Add --runtime-path to override discovery:

# Use custom runtime location
ori build --runtime-path=/opt/ori/lib program.ori

# Useful for cross-compilation or testing
ori build --runtime-path=./test-runtime program.ori

This flag takes precedence over all discovery paths.


Rejected Alternatives

Environment Variable (ORI_LIB_DIR / ORI_RT_PATH)

Rejected. Environment variables add configuration complexity and are easy to forget or misconfigure. Rust doesn’t use one; neither should we. The --runtime-path CLI flag provides explicit override capability when needed.

Note: ORI_WORKSPACE_DIR is retained for development builds only, as it aids compiler development but is not expected for end-user installations.

Hardcoded Paths

Rejected. Paths like /home/user/ori_lang/target/release are brittle, machine-specific, and break on any system with a different layout.

Embedded Path at Compile Time

Rejected. Like Go’s GOROOT, this would require rebuilding the compiler to change the path. The binary-relative approach is more flexible.

Search PATH for Library

Rejected. Searching LD_LIBRARY_PATH or system library paths could find the wrong version. Explicit relative paths are more predictable.


Migration

No migration needed.
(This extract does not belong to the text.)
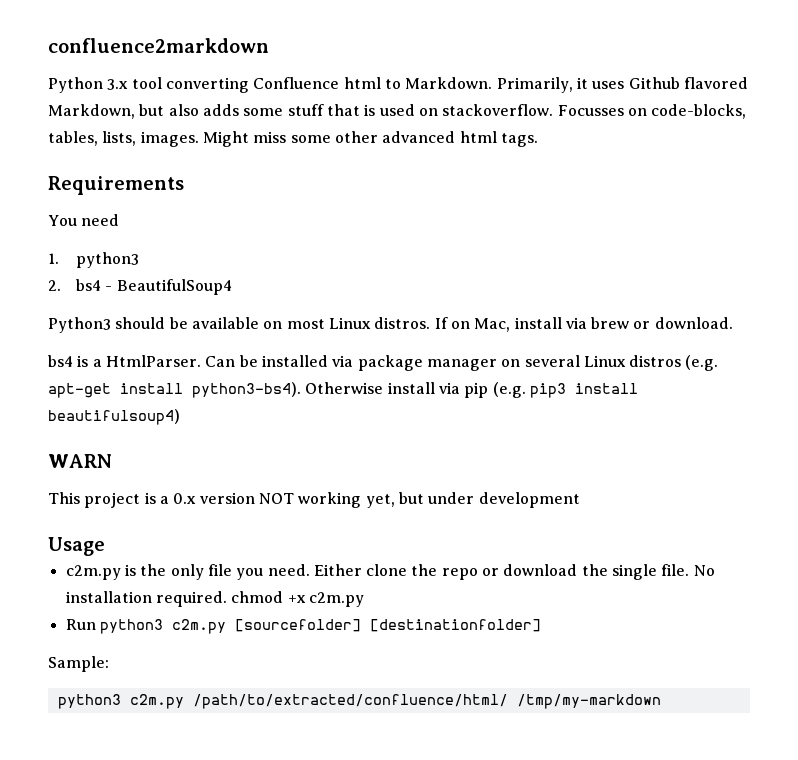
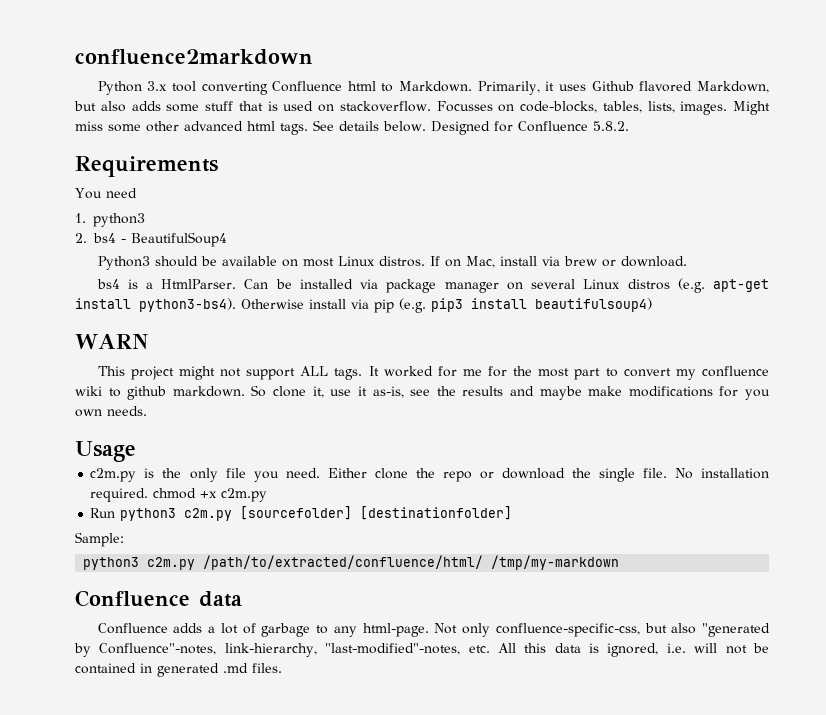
(538, 140) none -> [313,120,629,135] See details below. Designed for Confluence 5.8.2.
[144,492,580,508] is a 0.x version NOT working yet, but under development -> [178,366,770,380] [75,385,770,400] [75,406,147,417] might not support ALL tags. It worked for me for the most part to convert my confluence wiki to github markdown. So clone it, use it as-is, see the results and maybe make modifications for you own needs.
(661, 701) none -> [75,590,242,607] [97,623,770,637] [74,643,769,657] [75,663,282,677] // Confluence data // Confluence adds a lot of garbage to any html-page. Not only confluence-specific-css, but also "generated by Confluence"-notes, link-hierarchy, "last-modified"-notes, etc. All this data is ignored, i.e. will not be contained in generated .md files.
This is the initial design for AOT compilation.


Testing

  1. Installed layout: Verify discovery works when compiler is in /usr/local/bin/
  2. Dev layout: Verify discovery works when running ./target/release/ori
  3. Missing library: Verify clear error message with searched paths
  4. CLI override: Verify --runtime-path takes precedence
  5. Cross-platform: Verify correct library name on Windows vs Unix

Summary

ScenarioDiscovery Path
Installed (/usr/local/bin/ori)../lib/libori_rt.a
Dev build (target/release/ori)./libori_rt.a (same dir)
Workspace dev$ORI_WORKSPACE_DIR/target/{release,debug}/
CLI override--runtime-path=/path

The key principle: walk up from the binary, not down from environment variables.